-- Recorded information follows --
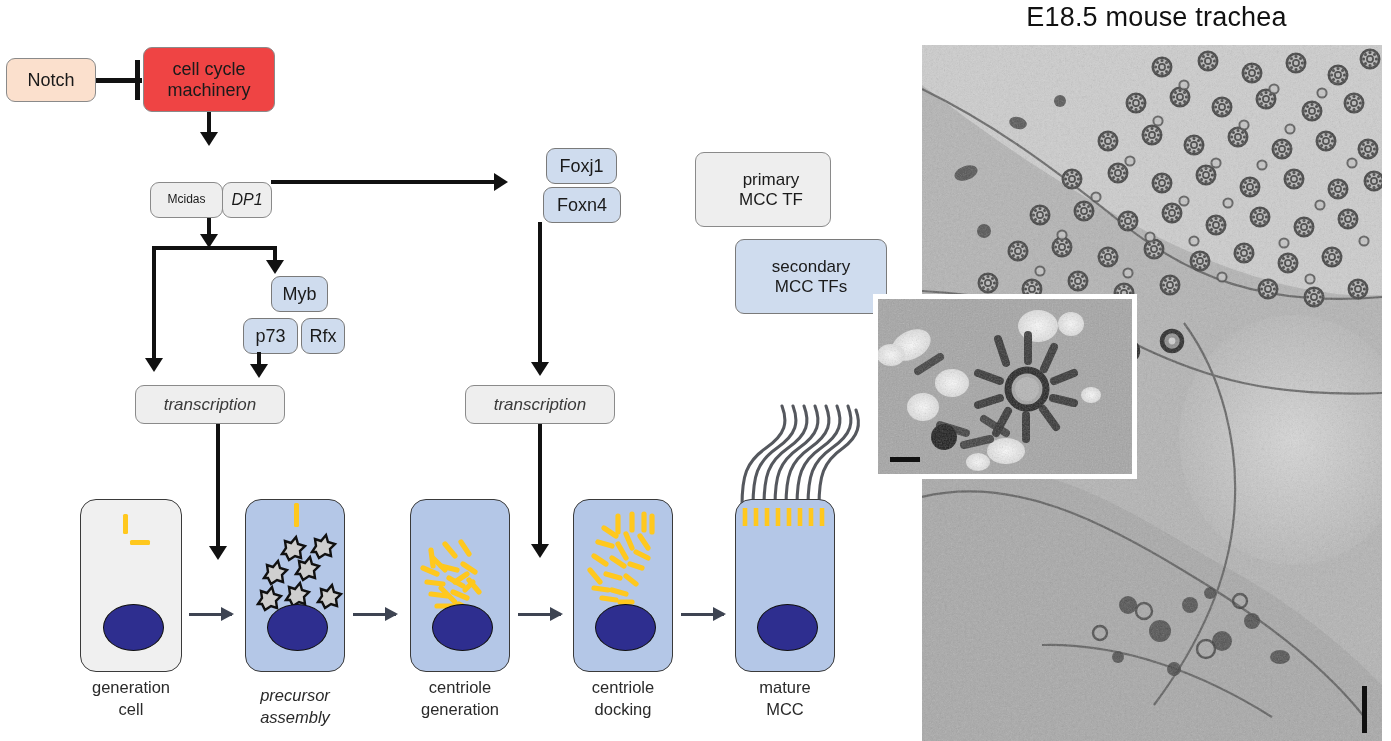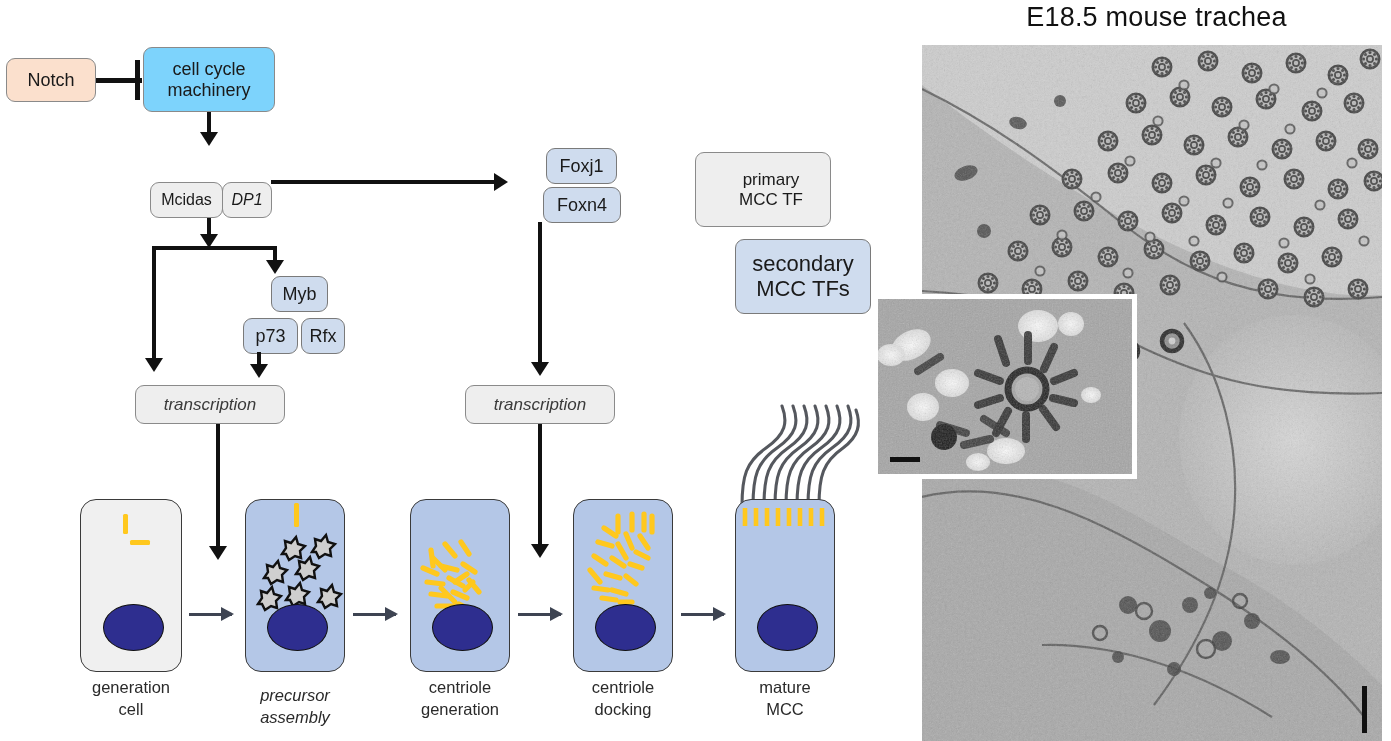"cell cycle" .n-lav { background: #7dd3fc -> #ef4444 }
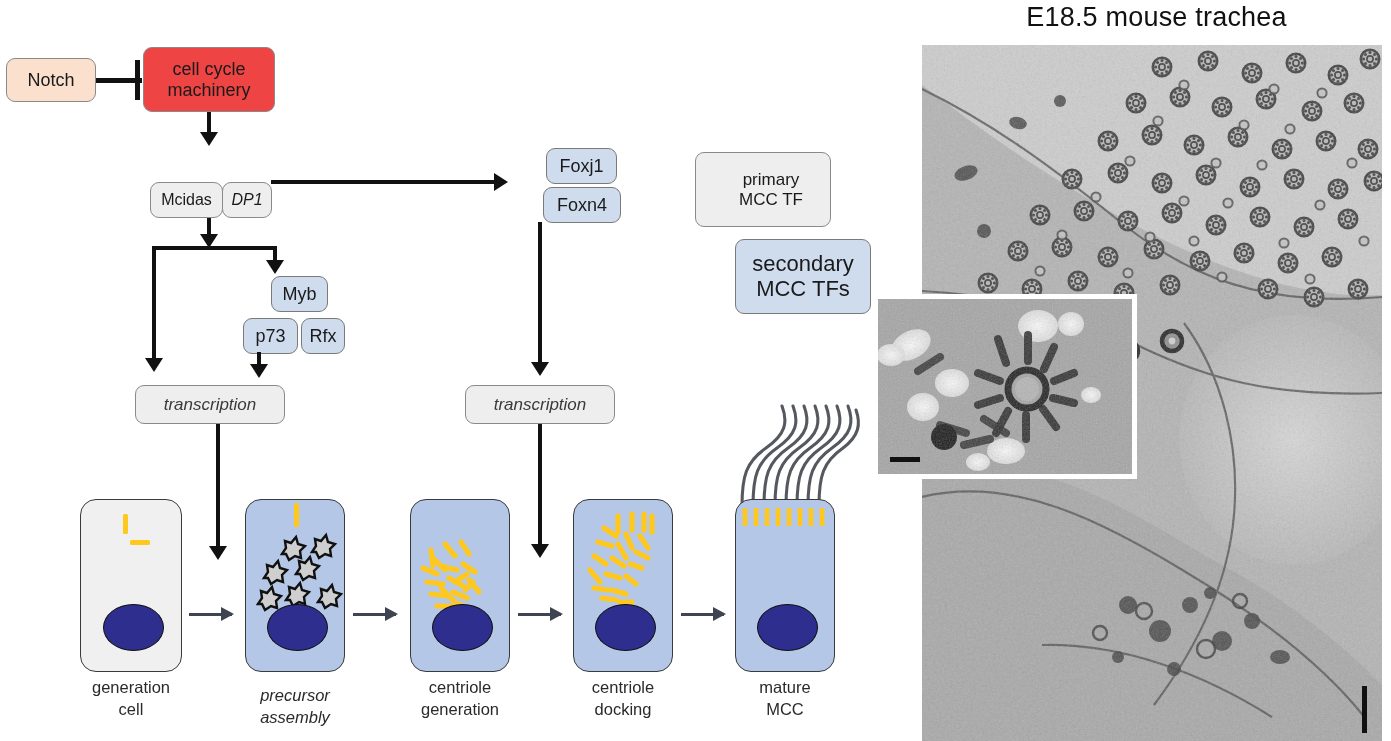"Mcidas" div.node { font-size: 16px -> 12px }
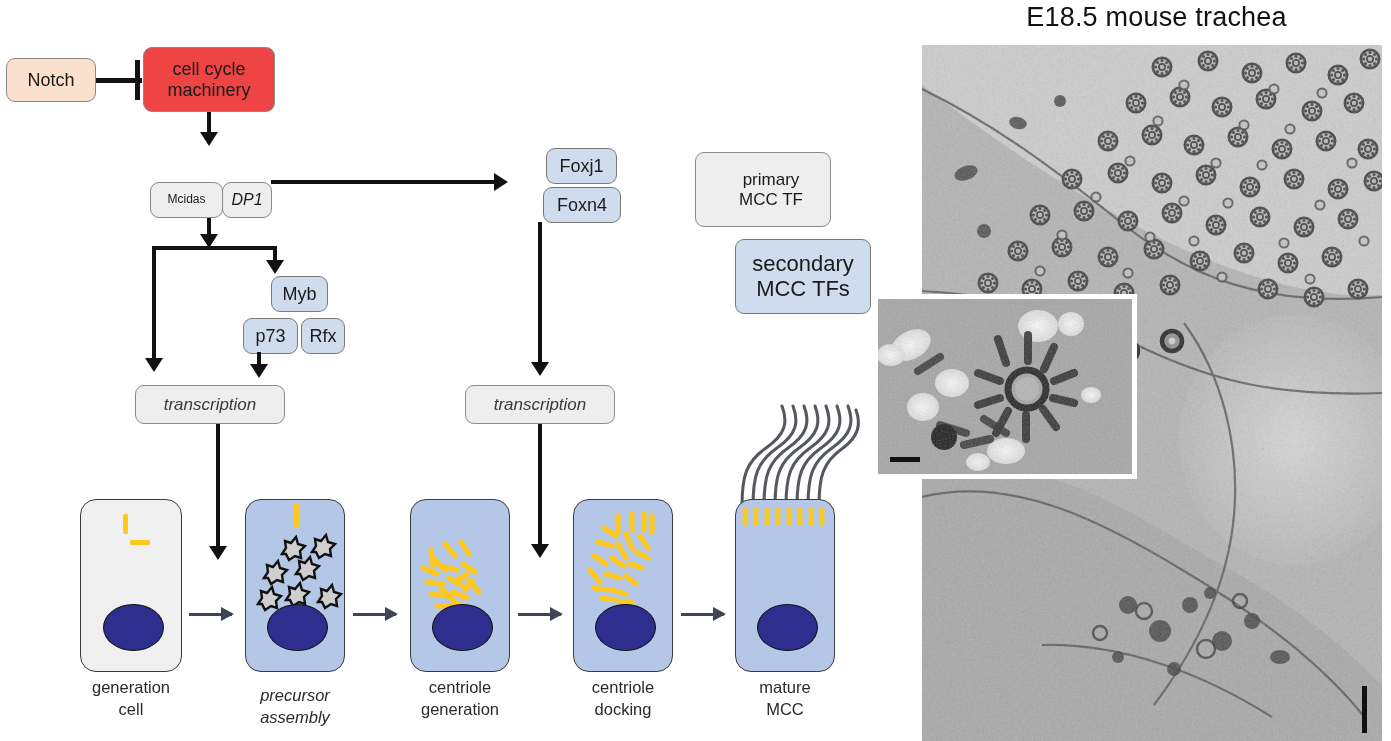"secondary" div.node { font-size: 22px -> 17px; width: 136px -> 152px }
-- Recorded information concluded --
-- Recorded information follows --
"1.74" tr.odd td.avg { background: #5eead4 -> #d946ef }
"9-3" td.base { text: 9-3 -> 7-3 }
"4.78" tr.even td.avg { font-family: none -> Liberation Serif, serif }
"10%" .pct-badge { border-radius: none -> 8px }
-- Recorded information concluded --
[The task] Across the whole listing, show each line where the word "none" occurs.

[Answer to the problem]
"4.78" tr.even td.avg { font-family: none -> Liberation Serif, serif }
"10%" .pct-badge { border-radius: none -> 8px }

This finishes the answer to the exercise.